**Data to use:**
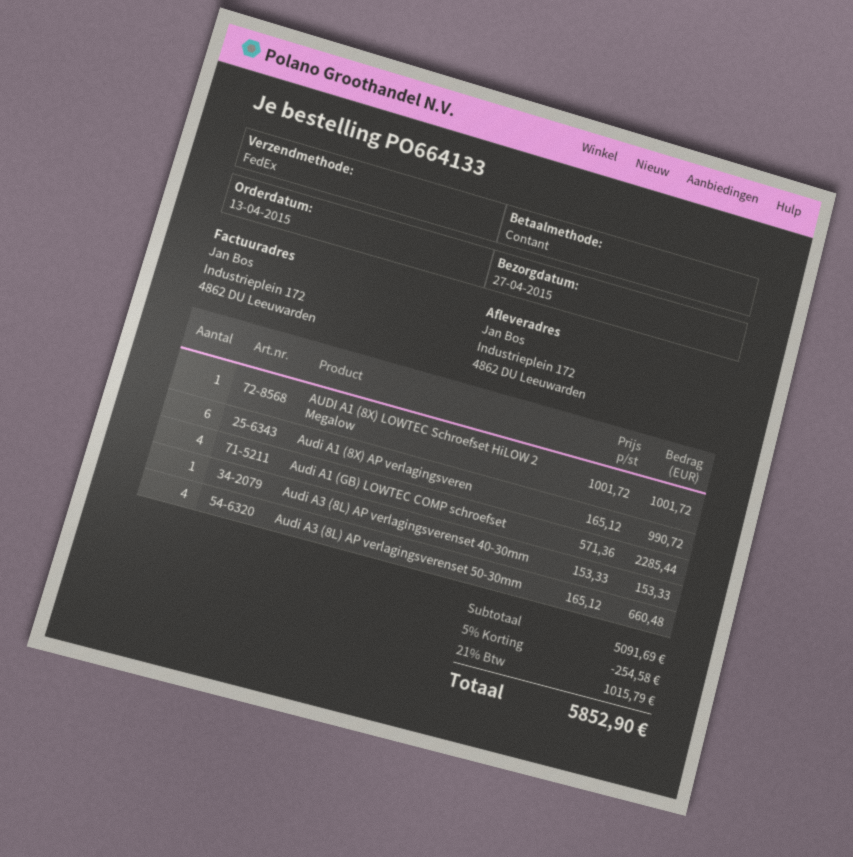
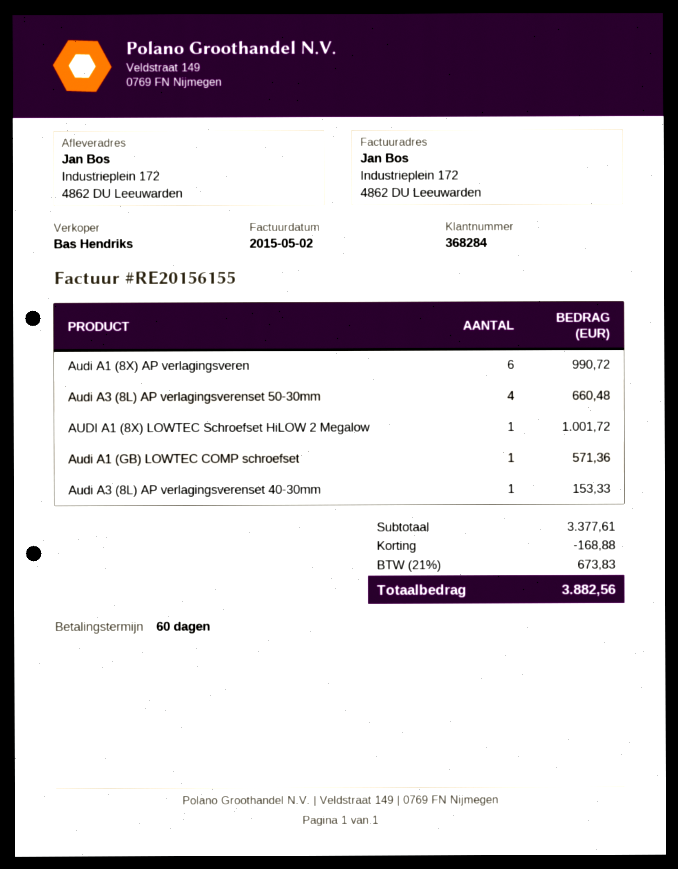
Audi A1 (GB) LOWTEC COMP schroefset: 4 for 2285.44 -> 1 for 571.36
subtotal: 5091.69 -> 3377.61
discount: 254.58 -> 168.88
tax: 21% = 1015.79 -> 21% = 673.83
total: 5852.90 -> 3882.56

**Exercise requirements:** This exercise needs every entry retyped exactly, with the pictures removed.

**Your solution:**
Audi A1 (GB) LOWTEC COMP schroefset: 4 for 2285.44 -> 1 for 571.36
subtotal: 5091.69 -> 3377.61
discount: 254.58 -> 168.88
tax: 21% = 1015.79 -> 21% = 673.83
total: 5852.90 -> 3882.56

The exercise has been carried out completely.